Stored records
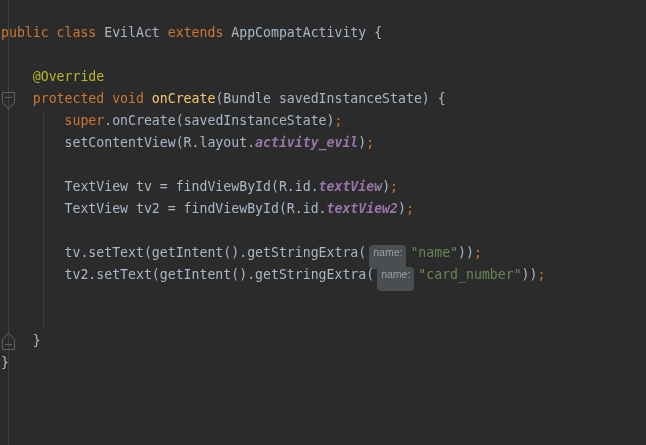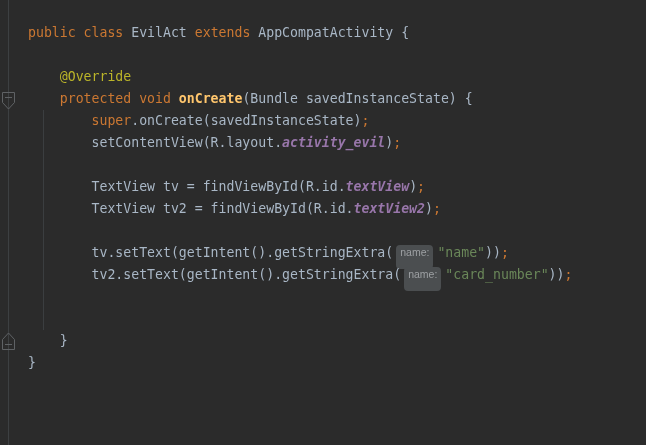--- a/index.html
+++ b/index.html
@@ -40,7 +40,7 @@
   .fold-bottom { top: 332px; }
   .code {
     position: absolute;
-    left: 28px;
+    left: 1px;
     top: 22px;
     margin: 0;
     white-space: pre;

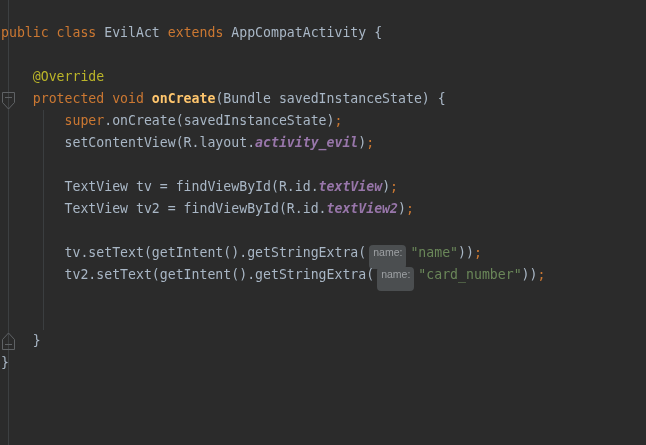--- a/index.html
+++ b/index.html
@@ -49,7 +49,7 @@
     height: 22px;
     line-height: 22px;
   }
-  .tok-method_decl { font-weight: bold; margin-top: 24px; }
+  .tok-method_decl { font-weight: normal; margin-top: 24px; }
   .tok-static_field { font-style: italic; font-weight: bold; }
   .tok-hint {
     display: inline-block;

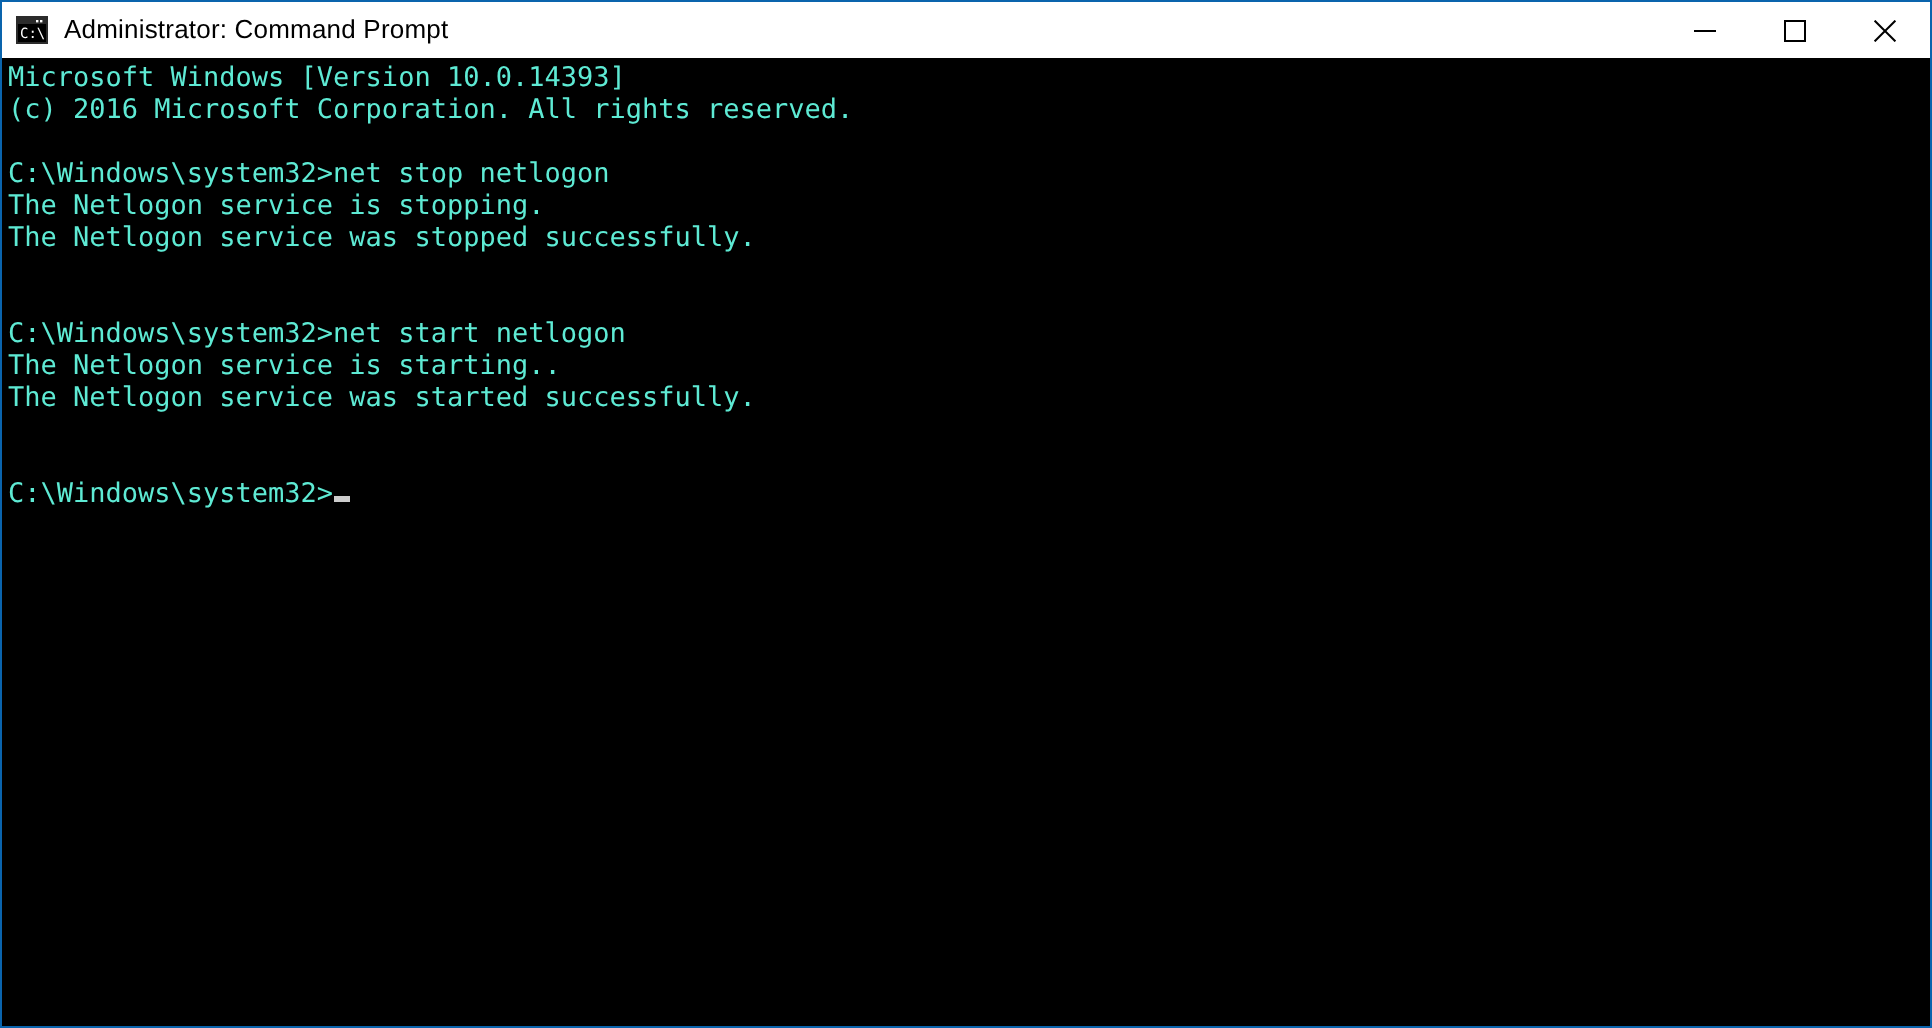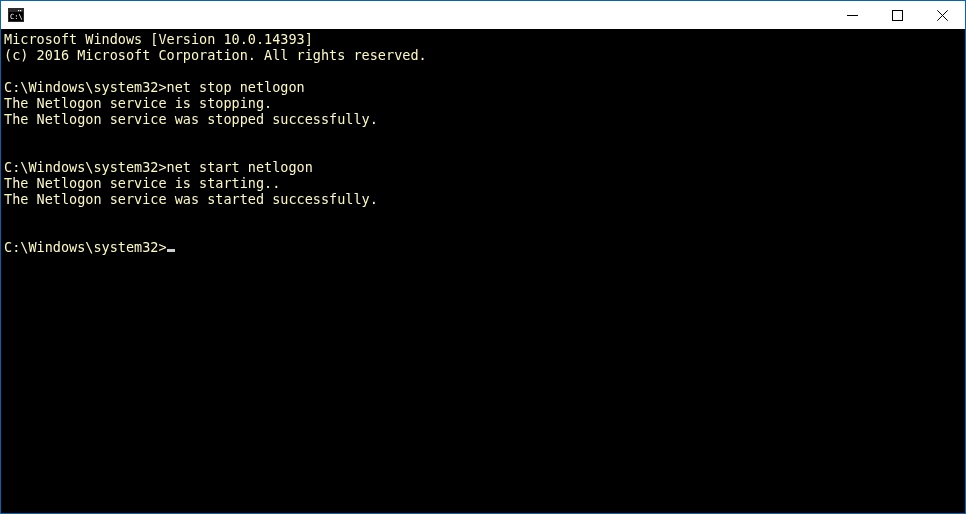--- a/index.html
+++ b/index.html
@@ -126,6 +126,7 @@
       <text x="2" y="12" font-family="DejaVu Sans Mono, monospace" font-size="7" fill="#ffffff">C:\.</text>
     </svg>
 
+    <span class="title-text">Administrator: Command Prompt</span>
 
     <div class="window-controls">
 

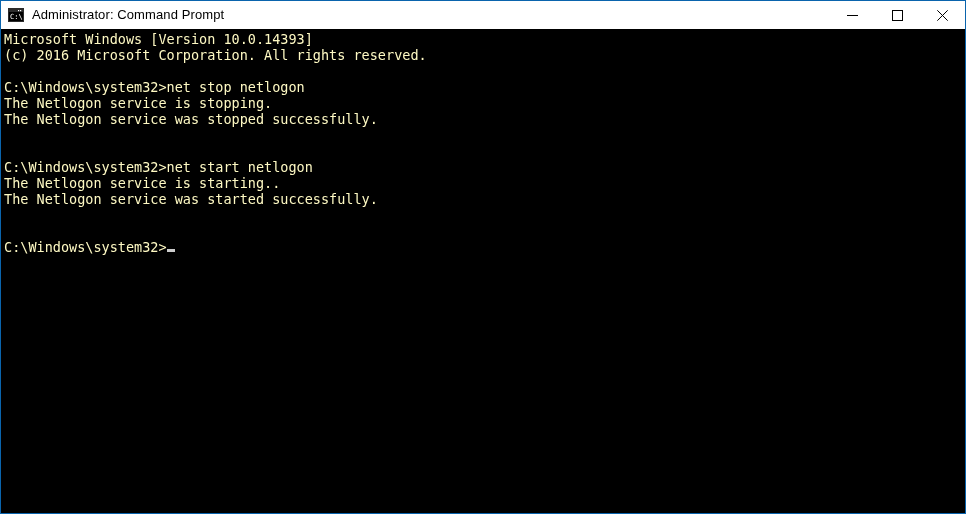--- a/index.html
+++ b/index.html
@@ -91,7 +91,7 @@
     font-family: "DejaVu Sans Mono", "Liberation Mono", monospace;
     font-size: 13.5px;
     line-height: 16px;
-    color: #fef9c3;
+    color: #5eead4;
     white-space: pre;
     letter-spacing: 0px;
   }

**Task objective:**
An exact copy of all the lines above is required, with the pictures removed.

**Response to this task:**
--- a/index.html
+++ b/index.html
@@ -40,7 +40,7 @@
   .fold-bottom { top: 332px; }
   .code {
     position: absolute;
-    left: 28px;
+    left: 1px;
     top: 22px;
     margin: 0;
     white-space: pre;

--- a/index.html
+++ b/index.html
@@ -49,7 +49,7 @@
     height: 22px;
     line-height: 22px;
   }
-  .tok-method_decl { font-weight: bold; margin-top: 24px; }
+  .tok-method_decl { font-weight: normal; margin-top: 24px; }
   .tok-static_field { font-style: italic; font-weight: bold; }
   .tok-hint {
     display: inline-block;

--- a/index.html
+++ b/index.html
@@ -126,6 +126,7 @@
       <text x="2" y="12" font-family="DejaVu Sans Mono, monospace" font-size="7" fill="#ffffff">C:\.</text>
     </svg>
 
+    <span class="title-text">Administrator: Command Prompt</span>
 
     <div class="window-controls">
 

--- a/index.html
+++ b/index.html
@@ -91,7 +91,7 @@
     font-family: "DejaVu Sans Mono", "Liberation Mono", monospace;
     font-size: 13.5px;
     line-height: 16px;
-    color: #fef9c3;
+    color: #5eead4;
     white-space: pre;
     letter-spacing: 0px;
   }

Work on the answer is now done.